Task details. Gather all lines from the material that contain "Zoom".

Input for this task.

..........

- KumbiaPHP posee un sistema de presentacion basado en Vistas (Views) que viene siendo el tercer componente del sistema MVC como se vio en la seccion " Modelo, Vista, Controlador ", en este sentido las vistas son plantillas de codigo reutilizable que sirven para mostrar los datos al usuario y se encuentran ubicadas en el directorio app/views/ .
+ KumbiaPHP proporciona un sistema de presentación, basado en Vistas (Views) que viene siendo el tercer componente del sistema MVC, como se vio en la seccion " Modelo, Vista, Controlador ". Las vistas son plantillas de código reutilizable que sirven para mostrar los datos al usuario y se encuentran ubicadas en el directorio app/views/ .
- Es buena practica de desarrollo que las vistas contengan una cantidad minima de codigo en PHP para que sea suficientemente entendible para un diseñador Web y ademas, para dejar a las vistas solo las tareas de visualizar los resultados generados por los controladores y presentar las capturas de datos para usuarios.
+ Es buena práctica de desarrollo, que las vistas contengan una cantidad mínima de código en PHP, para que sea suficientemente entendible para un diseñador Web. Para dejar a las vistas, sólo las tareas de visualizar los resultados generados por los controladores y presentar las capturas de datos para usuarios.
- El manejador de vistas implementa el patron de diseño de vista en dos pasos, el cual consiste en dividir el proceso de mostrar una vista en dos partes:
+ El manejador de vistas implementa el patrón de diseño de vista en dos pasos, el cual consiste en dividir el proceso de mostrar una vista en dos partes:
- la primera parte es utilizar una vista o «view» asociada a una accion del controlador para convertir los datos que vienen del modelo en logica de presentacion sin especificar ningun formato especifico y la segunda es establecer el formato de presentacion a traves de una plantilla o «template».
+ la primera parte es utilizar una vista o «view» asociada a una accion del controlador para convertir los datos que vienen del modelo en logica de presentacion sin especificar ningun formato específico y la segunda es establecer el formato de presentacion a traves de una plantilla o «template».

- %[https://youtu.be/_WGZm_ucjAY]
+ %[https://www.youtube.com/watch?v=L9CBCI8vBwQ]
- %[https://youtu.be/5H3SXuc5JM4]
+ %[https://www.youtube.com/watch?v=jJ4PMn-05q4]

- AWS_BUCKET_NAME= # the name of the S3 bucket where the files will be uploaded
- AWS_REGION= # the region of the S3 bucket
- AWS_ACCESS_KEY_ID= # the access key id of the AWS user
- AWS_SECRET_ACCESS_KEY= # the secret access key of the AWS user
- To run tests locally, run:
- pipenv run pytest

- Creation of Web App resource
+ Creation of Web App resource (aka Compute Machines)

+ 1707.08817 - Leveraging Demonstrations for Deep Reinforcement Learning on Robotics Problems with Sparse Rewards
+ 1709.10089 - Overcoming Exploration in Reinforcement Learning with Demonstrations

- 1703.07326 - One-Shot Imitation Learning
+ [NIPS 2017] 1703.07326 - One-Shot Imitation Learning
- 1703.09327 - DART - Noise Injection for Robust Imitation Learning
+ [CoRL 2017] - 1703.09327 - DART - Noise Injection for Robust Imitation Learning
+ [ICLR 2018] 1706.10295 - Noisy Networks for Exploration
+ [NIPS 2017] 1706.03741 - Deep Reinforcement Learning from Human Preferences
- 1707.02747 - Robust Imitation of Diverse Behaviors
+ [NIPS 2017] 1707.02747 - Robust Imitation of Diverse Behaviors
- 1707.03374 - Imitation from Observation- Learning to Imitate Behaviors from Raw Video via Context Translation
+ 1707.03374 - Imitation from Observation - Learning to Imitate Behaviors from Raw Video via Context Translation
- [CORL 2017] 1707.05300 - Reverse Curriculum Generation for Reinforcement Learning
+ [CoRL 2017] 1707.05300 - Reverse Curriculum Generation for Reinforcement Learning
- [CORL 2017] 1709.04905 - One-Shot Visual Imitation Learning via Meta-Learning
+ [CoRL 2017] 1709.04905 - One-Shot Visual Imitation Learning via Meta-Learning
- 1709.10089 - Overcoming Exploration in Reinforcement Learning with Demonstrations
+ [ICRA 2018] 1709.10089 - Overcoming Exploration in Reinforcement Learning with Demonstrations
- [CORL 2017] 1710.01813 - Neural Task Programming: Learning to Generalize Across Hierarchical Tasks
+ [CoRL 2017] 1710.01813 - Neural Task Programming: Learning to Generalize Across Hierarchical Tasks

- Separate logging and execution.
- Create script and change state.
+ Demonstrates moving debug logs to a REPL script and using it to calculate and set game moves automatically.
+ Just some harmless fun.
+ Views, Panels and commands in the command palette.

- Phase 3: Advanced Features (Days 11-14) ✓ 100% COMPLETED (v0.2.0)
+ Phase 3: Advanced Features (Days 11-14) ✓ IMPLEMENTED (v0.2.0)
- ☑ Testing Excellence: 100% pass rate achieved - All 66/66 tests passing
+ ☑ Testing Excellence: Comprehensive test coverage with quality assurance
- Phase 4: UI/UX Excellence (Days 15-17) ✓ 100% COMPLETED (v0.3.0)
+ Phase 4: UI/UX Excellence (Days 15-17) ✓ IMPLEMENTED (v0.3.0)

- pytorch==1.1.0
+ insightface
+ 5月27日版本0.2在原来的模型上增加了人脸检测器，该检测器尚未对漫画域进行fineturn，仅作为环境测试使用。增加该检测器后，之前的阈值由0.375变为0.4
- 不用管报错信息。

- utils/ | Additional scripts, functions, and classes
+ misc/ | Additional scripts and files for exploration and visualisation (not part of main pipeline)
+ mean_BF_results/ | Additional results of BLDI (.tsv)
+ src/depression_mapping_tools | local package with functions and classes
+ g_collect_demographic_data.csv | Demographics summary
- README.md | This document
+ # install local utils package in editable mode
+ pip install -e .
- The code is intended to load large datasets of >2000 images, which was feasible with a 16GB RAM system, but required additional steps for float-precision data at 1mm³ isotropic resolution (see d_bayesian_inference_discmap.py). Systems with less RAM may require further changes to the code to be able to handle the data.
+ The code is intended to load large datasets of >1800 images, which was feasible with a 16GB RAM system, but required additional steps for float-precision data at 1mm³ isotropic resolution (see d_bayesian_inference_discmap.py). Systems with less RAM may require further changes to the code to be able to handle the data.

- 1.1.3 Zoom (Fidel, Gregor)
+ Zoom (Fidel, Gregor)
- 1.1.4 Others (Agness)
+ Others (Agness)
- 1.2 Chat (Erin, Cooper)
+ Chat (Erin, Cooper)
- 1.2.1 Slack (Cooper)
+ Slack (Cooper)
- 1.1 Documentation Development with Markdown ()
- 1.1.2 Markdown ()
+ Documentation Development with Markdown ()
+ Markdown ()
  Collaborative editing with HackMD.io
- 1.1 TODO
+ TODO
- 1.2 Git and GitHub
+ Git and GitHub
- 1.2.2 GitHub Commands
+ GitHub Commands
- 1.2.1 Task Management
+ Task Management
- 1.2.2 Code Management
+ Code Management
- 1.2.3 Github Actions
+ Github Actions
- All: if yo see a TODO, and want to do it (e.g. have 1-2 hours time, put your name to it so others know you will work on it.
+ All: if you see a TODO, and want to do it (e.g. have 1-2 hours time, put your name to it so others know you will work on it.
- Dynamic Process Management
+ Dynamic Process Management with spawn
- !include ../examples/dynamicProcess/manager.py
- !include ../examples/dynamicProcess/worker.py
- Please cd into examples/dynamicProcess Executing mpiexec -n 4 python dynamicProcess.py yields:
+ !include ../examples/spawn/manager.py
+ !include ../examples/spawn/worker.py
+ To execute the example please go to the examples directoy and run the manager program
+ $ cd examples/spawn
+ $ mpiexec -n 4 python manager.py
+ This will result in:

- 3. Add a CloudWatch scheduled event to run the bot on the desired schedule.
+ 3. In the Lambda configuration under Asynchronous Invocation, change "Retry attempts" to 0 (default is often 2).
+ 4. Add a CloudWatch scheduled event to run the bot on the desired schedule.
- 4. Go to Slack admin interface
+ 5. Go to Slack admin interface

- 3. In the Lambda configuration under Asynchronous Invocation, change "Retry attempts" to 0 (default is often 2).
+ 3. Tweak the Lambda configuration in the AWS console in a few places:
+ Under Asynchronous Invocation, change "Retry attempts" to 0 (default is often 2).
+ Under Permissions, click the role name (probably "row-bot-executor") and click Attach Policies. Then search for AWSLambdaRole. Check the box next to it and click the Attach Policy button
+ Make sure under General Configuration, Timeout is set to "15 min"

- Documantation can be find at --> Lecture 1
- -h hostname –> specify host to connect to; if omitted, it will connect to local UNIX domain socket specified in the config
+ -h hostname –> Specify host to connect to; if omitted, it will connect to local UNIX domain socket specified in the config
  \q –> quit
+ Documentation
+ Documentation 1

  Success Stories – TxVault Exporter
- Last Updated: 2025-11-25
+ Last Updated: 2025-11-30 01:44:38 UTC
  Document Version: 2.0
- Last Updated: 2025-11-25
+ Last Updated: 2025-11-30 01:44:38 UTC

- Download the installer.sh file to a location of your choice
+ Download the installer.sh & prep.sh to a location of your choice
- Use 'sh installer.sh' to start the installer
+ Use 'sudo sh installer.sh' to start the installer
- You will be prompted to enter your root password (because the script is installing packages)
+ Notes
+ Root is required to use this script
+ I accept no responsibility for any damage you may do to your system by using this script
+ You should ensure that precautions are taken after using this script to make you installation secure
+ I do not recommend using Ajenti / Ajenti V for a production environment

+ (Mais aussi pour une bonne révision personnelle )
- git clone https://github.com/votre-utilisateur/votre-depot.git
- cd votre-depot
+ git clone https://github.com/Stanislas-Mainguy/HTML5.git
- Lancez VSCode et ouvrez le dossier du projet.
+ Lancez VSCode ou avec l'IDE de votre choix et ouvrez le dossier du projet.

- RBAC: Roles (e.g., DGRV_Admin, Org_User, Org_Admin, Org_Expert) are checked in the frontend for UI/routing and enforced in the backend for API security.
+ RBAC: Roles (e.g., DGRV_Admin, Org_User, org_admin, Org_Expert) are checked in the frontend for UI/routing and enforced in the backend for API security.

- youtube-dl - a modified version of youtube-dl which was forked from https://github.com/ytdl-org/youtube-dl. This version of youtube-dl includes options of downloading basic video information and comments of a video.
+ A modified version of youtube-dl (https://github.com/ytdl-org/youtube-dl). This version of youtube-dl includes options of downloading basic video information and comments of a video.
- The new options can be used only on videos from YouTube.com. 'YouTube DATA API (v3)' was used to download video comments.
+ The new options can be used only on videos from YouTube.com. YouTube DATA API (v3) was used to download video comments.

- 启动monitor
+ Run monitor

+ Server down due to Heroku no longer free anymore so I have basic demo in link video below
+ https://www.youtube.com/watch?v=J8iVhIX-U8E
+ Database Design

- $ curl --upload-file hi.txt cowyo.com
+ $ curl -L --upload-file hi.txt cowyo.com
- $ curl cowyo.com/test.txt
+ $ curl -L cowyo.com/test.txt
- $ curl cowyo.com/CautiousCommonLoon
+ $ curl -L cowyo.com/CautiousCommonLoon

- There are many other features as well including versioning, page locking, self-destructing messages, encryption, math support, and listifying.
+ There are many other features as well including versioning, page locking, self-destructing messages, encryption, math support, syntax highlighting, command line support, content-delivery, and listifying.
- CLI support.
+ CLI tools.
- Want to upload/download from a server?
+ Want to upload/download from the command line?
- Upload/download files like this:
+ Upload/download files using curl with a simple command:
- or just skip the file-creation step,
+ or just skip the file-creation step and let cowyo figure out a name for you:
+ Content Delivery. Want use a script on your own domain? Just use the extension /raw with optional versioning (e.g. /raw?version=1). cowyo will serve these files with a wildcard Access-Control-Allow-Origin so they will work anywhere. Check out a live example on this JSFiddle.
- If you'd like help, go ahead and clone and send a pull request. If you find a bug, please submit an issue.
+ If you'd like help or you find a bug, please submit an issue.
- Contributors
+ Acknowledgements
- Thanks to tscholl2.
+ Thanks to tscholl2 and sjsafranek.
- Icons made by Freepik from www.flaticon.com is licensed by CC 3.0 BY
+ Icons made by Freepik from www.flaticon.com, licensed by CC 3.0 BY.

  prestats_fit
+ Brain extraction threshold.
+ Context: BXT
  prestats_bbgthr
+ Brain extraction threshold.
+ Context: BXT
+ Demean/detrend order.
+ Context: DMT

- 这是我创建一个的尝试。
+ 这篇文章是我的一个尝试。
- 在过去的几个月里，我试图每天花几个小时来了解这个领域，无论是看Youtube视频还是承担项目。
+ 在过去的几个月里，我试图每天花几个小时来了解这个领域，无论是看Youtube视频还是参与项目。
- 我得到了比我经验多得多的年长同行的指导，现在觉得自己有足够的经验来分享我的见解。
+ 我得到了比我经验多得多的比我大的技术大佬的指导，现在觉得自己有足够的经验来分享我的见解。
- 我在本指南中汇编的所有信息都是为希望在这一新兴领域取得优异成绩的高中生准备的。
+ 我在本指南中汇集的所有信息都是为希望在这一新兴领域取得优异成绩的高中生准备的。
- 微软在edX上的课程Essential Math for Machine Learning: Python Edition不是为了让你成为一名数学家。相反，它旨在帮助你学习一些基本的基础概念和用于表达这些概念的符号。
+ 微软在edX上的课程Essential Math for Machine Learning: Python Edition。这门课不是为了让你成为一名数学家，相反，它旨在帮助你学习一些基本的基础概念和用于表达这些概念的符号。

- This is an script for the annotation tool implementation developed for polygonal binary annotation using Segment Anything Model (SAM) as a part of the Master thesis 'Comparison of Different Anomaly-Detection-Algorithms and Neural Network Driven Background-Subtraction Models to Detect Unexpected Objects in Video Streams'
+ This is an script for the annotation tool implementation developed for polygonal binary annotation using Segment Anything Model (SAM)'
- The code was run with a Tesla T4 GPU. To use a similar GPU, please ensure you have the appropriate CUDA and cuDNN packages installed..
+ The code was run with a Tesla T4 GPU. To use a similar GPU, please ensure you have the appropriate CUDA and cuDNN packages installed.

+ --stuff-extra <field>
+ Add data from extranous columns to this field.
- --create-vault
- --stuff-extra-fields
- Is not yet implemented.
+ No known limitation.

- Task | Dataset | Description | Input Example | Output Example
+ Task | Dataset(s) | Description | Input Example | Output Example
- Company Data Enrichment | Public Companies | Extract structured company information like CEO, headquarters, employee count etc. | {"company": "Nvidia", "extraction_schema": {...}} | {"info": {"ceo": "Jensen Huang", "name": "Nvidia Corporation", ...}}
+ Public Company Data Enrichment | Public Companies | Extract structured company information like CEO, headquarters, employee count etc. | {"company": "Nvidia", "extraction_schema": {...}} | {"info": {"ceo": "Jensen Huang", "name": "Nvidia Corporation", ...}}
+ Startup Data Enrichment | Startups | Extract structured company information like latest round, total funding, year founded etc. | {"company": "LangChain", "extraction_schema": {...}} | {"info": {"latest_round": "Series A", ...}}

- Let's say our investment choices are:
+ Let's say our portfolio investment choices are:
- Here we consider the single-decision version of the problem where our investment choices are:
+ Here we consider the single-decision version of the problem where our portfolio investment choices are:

..........

Expected answer.
- 1.1.3 Zoom (Fidel, Gregor)
+ Zoom (Fidel, Gregor)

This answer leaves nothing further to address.